> [Work required]
Please write out, exactly, every line of the listing from its first line through the one that includes "Half zip genser i regular fit: 2 -> 1".

====== Supplied information ======

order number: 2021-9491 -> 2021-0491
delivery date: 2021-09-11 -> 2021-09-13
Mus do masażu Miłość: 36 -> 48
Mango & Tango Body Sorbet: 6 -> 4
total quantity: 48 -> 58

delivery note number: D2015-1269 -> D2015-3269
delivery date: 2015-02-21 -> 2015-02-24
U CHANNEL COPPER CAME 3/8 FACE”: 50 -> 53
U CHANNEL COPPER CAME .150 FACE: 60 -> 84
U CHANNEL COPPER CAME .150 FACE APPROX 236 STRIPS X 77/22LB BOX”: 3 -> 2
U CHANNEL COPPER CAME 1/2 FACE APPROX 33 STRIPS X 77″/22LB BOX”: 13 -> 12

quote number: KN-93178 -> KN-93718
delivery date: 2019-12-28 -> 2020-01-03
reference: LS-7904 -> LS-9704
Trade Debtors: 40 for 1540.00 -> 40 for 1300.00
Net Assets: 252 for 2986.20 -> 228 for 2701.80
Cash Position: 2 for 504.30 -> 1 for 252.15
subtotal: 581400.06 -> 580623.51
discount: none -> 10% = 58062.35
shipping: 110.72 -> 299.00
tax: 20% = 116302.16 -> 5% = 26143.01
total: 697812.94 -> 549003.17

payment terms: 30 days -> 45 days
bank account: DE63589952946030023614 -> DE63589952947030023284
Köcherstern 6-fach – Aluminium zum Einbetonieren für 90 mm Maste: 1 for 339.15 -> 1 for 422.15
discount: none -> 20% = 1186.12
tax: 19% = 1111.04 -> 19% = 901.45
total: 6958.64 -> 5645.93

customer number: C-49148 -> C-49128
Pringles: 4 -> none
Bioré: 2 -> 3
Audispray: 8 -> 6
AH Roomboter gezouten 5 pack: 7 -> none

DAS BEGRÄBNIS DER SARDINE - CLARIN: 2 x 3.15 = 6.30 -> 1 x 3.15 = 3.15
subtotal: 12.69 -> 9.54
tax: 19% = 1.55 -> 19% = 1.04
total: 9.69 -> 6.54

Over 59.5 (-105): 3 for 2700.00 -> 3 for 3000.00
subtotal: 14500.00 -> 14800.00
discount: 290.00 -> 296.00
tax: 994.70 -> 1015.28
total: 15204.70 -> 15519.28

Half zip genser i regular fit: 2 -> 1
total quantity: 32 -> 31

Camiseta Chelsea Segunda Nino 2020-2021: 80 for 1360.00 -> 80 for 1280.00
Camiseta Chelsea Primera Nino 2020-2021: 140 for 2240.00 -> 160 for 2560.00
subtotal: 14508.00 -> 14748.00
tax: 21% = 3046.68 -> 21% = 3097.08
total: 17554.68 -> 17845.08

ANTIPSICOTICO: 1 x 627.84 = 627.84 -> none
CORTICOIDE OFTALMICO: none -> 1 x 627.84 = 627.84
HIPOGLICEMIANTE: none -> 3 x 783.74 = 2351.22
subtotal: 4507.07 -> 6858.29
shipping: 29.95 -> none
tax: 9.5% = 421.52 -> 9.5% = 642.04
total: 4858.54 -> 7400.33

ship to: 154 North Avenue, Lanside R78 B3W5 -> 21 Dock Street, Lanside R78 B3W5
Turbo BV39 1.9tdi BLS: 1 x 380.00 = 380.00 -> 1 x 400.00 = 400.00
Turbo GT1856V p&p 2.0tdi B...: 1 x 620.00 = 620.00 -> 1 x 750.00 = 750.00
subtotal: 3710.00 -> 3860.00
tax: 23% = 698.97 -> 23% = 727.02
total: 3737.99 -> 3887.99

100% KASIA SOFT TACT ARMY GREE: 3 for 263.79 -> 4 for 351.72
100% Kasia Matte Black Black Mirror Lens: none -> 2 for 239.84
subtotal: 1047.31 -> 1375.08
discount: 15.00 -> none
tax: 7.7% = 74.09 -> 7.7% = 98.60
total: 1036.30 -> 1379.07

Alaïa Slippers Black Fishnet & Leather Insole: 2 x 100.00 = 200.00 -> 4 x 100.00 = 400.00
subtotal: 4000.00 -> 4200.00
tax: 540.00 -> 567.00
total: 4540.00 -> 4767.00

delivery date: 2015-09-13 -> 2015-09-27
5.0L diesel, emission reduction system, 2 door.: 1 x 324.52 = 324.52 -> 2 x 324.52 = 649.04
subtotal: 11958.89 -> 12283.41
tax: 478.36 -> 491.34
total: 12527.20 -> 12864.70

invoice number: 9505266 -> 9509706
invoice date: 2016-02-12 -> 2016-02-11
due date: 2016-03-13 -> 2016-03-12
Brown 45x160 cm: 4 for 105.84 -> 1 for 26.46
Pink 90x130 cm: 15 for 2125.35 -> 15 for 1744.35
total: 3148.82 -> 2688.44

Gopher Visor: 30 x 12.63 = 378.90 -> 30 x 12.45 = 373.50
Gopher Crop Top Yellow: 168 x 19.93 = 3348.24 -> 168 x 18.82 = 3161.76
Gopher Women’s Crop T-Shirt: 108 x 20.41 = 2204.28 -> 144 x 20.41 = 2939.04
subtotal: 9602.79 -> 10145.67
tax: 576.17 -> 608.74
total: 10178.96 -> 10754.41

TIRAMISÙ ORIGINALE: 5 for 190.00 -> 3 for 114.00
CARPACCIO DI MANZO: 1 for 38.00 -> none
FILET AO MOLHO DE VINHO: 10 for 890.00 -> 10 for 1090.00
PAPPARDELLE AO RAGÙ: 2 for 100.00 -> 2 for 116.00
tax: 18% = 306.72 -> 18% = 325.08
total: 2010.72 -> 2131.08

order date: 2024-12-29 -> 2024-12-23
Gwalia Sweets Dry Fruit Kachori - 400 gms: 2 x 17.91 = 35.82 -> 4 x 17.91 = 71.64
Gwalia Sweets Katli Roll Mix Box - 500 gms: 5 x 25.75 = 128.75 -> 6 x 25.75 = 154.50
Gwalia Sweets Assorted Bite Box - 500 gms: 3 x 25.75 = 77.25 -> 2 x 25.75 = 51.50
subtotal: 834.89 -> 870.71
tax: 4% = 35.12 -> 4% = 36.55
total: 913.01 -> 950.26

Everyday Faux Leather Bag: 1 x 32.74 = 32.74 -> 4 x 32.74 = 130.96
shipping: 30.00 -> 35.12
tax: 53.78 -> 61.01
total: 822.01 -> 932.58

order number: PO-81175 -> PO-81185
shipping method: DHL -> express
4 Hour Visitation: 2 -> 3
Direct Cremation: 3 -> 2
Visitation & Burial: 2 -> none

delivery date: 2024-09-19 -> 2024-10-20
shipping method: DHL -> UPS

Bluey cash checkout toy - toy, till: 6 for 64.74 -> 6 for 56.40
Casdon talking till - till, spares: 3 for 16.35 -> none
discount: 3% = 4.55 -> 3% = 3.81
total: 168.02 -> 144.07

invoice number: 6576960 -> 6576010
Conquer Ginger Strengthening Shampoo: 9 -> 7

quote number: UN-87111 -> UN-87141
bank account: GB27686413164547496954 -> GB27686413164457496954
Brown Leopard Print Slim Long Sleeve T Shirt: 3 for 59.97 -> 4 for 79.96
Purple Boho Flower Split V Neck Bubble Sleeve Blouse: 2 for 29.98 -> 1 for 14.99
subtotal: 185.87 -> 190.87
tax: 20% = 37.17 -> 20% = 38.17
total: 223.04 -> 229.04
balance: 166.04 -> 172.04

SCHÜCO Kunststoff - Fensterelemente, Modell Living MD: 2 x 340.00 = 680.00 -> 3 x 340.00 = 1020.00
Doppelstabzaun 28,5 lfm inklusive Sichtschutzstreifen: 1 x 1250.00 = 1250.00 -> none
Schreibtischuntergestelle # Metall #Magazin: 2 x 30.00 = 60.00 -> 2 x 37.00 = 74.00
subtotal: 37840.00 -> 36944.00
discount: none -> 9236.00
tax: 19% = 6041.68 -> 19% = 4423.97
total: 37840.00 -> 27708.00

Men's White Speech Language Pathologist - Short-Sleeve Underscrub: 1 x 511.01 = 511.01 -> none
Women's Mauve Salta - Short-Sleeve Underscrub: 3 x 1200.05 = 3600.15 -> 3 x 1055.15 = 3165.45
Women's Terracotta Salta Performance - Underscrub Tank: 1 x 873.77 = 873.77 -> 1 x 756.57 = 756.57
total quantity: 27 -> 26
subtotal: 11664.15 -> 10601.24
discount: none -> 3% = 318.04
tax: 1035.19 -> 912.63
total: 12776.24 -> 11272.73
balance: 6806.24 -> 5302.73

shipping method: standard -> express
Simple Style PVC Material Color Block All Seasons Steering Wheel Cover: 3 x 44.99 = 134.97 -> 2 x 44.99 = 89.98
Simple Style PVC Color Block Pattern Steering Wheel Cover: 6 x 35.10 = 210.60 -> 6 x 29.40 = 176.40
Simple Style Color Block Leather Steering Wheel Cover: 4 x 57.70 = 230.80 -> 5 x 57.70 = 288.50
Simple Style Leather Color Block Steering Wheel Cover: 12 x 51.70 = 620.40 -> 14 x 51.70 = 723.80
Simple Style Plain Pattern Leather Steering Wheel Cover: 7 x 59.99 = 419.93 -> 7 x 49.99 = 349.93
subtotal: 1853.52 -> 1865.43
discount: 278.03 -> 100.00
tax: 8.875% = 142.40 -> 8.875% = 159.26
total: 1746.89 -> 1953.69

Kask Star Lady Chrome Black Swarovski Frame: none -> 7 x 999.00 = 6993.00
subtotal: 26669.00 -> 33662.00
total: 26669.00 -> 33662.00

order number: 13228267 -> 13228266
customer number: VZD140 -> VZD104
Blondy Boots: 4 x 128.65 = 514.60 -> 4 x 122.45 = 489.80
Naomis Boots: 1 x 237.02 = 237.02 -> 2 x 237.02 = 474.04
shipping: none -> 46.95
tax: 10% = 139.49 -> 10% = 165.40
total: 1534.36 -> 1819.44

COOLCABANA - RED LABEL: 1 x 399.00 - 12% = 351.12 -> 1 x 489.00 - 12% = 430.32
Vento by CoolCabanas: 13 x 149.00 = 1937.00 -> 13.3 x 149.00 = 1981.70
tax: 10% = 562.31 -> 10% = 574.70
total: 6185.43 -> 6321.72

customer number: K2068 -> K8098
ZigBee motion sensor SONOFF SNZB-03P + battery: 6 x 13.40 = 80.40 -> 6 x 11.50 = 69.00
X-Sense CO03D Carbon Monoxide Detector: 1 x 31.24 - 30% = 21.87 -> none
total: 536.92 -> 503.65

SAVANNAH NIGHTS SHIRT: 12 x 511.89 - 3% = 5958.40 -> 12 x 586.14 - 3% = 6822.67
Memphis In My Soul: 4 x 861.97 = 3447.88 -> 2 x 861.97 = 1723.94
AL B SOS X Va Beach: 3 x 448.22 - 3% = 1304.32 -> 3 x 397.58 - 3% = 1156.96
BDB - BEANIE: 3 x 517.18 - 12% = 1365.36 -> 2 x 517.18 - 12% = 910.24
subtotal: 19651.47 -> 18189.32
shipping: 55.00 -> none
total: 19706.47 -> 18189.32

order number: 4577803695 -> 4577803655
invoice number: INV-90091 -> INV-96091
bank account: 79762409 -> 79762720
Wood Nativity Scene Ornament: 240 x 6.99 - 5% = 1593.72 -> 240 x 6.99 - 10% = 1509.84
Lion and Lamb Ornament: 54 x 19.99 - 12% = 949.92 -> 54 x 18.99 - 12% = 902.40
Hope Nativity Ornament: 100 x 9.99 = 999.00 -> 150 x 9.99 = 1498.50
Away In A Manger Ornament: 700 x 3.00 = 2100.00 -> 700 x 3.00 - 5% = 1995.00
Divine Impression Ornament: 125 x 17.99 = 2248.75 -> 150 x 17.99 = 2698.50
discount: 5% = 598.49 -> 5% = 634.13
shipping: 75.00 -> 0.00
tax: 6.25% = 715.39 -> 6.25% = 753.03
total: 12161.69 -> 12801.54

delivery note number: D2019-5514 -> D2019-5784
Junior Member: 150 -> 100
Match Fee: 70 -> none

======

> [Answer space]
order number: 2021-9491 -> 2021-0491
delivery date: 2021-09-11 -> 2021-09-13
Mus do masażu Miłość: 36 -> 48
Mango & Tango Body Sorbet: 6 -> 4
total quantity: 48 -> 58

delivery note number: D2015-1269 -> D2015-3269
delivery date: 2015-02-21 -> 2015-02-24
U CHANNEL COPPER CAME 3/8 FACE”: 50 -> 53
U CHANNEL COPPER CAME .150 FACE: 60 -> 84
U CHANNEL COPPER CAME .150 FACE APPROX 236 STRIPS X 77/22LB BOX”: 3 -> 2
U CHANNEL COPPER CAME 1/2 FACE APPROX 33 STRIPS X 77″/22LB BOX”: 13 -> 12

quote number: KN-93178 -> KN-93718
delivery date: 2019-12-28 -> 2020-01-03
reference: LS-7904 -> LS-9704
Trade Debtors: 40 for 1540.00 -> 40 for 1300.00
Net Assets: 252 for 2986.20 -> 228 for 2701.80
Cash Position: 2 for 504.30 -> 1 for 252.15
subtotal: 581400.06 -> 580623.51
discount: none -> 10% = 58062.35
shipping: 110.72 -> 299.00
tax: 20% = 116302.16 -> 5% = 26143.01
total: 697812.94 -> 549003.17

payment terms: 30 days -> 45 days
bank account: DE63589952946030023614 -> DE63589952947030023284
Köcherstern 6-fach – Aluminium zum Einbetonieren für 90 mm Maste: 1 for 339.15 -> 1 for 422.15
discount: none -> 20% = 1186.12
tax: 19% = 1111.04 -> 19% = 901.45
total: 6958.64 -> 5645.93

customer number: C-49148 -> C-49128
Pringles: 4 -> none
Bioré: 2 -> 3
Audispray: 8 -> 6
AH Roomboter gezouten 5 pack: 7 -> none

DAS BEGRÄBNIS DER SARDINE - CLARIN: 2 x 3.15 = 6.30 -> 1 x 3.15 = 3.15
subtotal: 12.69 -> 9.54
tax: 19% = 1.55 -> 19% = 1.04
total: 9.69 -> 6.54

Over 59.5 (-105): 3 for 2700.00 -> 3 for 3000.00
subtotal: 14500.00 -> 14800.00
discount: 290.00 -> 296.00
tax: 994.70 -> 1015.28
total: 15204.70 -> 15519.28

Half zip genser i regular fit: 2 -> 1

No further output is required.